(Beginning of Available records)
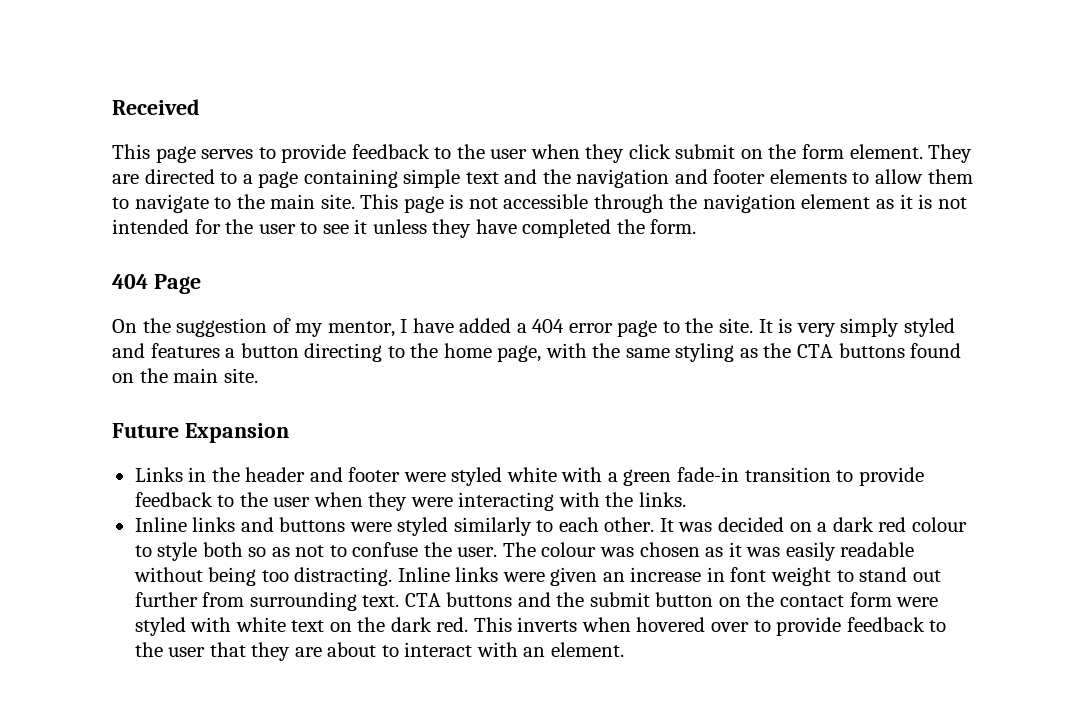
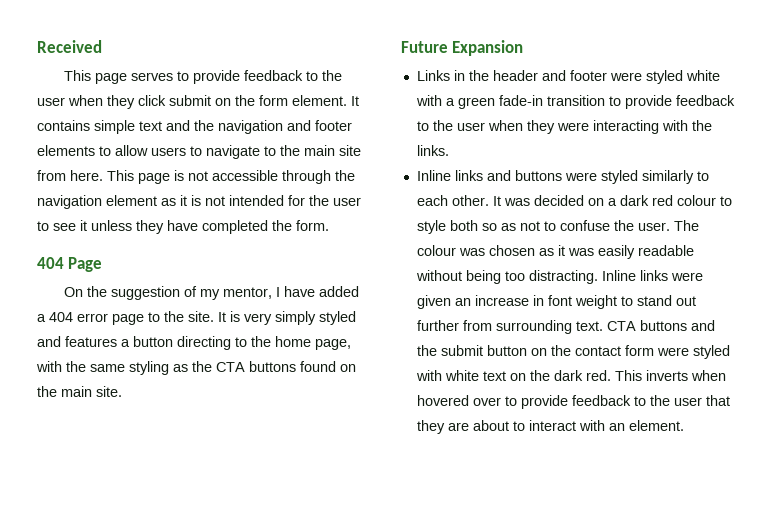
- They are directed to a page containing simple text and the navigation and footer elements to allow them to navigate to the main site.
+ It contains simple text and the navigation and footer elements to allow users to navigate to the main site from here.

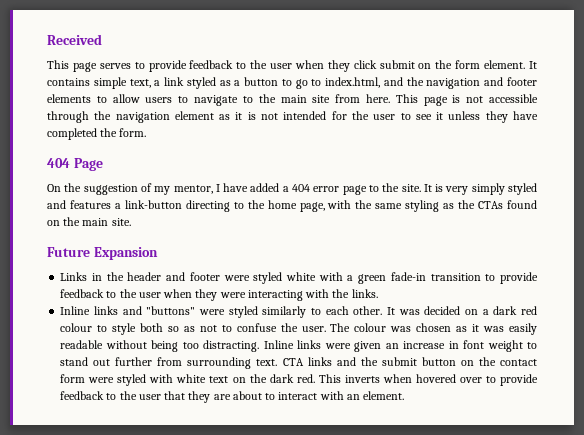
- It contains simple text and the navigation and footer elements to allow users to navigate to the main site from here.
+ It contains simple text, a link styled as a button to go to index.html, and the navigation and footer elements to allow users to navigate to the main site from here.
- It is very simply styled and features a button directing to the home page, with the same styling as the CTA buttons found on the main site.
+ It is very simply styled and features a link-button directing to the home page, with the same styling as the CTAs found on the main site.
- Inline links and buttons were styled similarly to each other.
+ Inline links and "buttons" were styled similarly to each other.
- CTA buttons and the submit button on the contact form were styled with white text on the dark red.
+ CTA links and the submit button on the contact form were styled with white text on the dark red.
(End of Available records)
• **What the task requires**: Restate all entries exactly; pictures stay out.

• **Written answer**:
- They are directed to a page containing simple text and the navigation and footer elements to allow them to navigate to the main site.
+ It contains simple text and the navigation and footer elements to allow users to navigate to the main site from here.

- It contains simple text and the navigation and footer elements to allow users to navigate to the main site from here.
+ It contains simple text, a link styled as a button to go to index.html, and the navigation and footer elements to allow users to navigate to the main site from here.
- It is very simply styled and features a button directing to the home page, with the same styling as the CTA buttons found on the main site.
+ It is very simply styled and features a link-button directing to the home page, with the same styling as the CTAs found on the main site.
- Inline links and buttons were styled similarly to each other.
+ Inline links and "buttons" were styled similarly to each other.
- CTA buttons and the submit button on the contact form were styled with white text on the dark red.
+ CTA links and the submit button on the contact form were styled with white text on the dark red.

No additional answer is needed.